Но Грин ничего не замечает. Он терпеливо объясняет нам строение меча: «Вот гарда, а вот клинок». Наш тренер – студент исторического факультета, но мне, старшекласснице, он кажется солидным мужчиной. Как же сложно перестать строить глазки и внимательно слушать!
После теоретической части мы побегали по кругу, затем отжались и сделали разминку. Тренировка только началась, а я уже дышала, как старая собака.
– Ничего, потом будет легче, – пообещал Гриндерс.
Но я не поверила.
Мечей у нас не было. И, конечно же, умения ковать тоже.
– Ну и ладно. Сделайте себе деревянные, – посоветовал тренер. Мы переглянулись и опять захихикали. Это было равносильно тому, как если бы он сказал: «Соберите велосипед» или «Почините машину». Но мы привыкли находить выход из любой ситуации. Купили мечи у ребят из нашего клуба и заказали на будущее боевые романцы. Сейчас не верится, но я на полном серьезе рассчитывала стать воином и участвовать в соревнованиях.
Я была фантастически неуклюжа на тренировках: падала на ровном месте прямо под ноги Грину, била куда не надо, толкала людей. Меня все смешило. Во мне еще оставалось так много детской непосредственности. Боевая обстановка только подчеркивала мою физическую слабость, отсутствие координации, страх боли.
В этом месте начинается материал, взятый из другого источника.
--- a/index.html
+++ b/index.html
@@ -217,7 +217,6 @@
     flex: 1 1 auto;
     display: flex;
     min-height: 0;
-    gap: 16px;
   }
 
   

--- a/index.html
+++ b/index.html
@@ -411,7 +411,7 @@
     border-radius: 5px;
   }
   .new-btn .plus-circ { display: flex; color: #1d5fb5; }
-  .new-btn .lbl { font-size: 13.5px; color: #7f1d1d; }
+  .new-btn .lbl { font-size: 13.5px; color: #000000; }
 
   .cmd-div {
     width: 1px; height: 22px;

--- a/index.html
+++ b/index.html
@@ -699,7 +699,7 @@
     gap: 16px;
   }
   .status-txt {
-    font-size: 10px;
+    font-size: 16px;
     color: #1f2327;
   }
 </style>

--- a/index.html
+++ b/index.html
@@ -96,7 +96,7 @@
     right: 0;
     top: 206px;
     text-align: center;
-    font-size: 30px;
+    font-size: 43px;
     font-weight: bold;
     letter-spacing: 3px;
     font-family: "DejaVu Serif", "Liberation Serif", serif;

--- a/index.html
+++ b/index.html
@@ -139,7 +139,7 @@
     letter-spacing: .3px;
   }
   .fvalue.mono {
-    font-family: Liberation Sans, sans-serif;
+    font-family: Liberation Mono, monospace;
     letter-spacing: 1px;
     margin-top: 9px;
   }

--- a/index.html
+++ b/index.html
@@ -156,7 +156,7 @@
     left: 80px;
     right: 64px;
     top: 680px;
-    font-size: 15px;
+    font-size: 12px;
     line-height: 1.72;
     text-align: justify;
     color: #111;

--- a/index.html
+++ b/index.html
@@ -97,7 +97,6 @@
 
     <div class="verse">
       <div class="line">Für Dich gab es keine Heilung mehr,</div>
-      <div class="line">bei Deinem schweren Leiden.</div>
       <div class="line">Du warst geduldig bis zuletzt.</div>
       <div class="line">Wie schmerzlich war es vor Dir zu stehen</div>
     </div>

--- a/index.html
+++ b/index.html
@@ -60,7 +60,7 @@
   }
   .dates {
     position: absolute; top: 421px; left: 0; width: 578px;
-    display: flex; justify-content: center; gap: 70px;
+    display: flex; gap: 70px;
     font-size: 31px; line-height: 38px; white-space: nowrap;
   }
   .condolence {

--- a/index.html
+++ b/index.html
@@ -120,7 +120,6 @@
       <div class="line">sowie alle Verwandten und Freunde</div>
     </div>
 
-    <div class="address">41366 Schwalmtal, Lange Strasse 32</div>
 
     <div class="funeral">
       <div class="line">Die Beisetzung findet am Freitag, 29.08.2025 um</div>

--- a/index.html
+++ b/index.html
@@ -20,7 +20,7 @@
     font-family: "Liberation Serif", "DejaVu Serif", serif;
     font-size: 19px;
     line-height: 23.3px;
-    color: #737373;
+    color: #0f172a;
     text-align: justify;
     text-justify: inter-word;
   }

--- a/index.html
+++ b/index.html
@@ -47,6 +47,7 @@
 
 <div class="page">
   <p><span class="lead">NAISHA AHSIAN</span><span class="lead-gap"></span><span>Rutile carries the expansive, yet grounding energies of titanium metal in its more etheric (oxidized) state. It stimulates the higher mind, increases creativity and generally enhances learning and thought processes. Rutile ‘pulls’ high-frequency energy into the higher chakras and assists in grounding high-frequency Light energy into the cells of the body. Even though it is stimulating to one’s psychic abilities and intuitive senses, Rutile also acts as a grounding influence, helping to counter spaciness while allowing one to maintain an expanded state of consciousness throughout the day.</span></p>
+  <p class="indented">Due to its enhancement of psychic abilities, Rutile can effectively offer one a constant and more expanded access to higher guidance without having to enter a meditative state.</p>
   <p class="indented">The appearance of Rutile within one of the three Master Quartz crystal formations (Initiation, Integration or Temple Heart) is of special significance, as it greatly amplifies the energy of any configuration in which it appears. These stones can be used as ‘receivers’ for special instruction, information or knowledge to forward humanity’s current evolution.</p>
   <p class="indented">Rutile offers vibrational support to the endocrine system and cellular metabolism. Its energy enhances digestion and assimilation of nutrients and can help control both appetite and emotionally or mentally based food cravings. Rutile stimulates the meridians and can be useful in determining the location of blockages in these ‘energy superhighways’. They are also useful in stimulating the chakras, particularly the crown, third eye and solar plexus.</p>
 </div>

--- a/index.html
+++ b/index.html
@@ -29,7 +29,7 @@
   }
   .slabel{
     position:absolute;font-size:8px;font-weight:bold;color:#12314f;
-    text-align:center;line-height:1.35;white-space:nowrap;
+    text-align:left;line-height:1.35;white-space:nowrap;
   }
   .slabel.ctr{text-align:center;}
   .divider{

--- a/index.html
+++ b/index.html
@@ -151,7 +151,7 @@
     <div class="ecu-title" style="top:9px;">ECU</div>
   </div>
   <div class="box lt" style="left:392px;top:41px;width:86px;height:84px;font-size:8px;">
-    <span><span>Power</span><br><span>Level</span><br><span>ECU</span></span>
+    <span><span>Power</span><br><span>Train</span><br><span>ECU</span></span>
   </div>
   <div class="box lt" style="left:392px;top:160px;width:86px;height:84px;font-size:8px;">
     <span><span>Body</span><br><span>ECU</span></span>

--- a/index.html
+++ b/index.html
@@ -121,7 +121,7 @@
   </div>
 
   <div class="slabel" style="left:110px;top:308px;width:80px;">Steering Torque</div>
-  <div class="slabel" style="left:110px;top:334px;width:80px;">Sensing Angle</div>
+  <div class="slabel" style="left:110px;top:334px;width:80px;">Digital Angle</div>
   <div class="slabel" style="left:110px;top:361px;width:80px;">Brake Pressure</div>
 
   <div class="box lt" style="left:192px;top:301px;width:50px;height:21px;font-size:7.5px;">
И что уж скрывать, откровенную глупость и невнимательность.
– Эля, не смейся, Эля, слушай внимательно, Элиза! Ты боец или кто? – только и успевал вздыхать тренер. И смотрел с такой неподдельной грустью, что мне становилось стыдно. Казалось, он чего‑то ждет от меня. Нужного действия или слова.
После первой тренировки я еле дошла до дома. Казалось, болела каждая мышца. Даже те, о существовании которых я и не подозревала. Ноги подкашивались, и во рту горел огонь. Но я улыбалась и думала о Грине.
Вот бы опять состоялся турнир. Грин бы сел рядом со мной, взял мою руку и нежно сжимал ее. А вот он идет в бугурт, я целую его перед боем, и он побеждает… А затем я провожаю его на исторический фестиваль и плачу, потому что нам предстоит разлука. Проходит несколько лет, и мы признаемся друг другу в любви уже в ЗАГСе. Я стою в белом платье с флердоранжем, а Маша, Иней и другие мои подружки дерутся из‑за букета. Я бы сделала все возможное для счастья Грина! Я бы сына ему родила, который также станет рыцарем.
Витая в ванильных мечтах, я буквально бежала на тренировки. Через несколько месяцев боль в мышцах прошла, но я так и не научилась ни отжиматься, ни подтягиваться. С техникой у меня вообще была беда: я делала блоки и удары настолько коряво, что даже терпеливый Гриндерс хмурился и поджимал губы. Я своими куриными мозгами просто не понимала, как надо делать «вот так». И тренер долго смотрел на меня, не отводя взгляд. Иногда казалось, что в его серых глазах затаился ужас. Но чего же он боялся?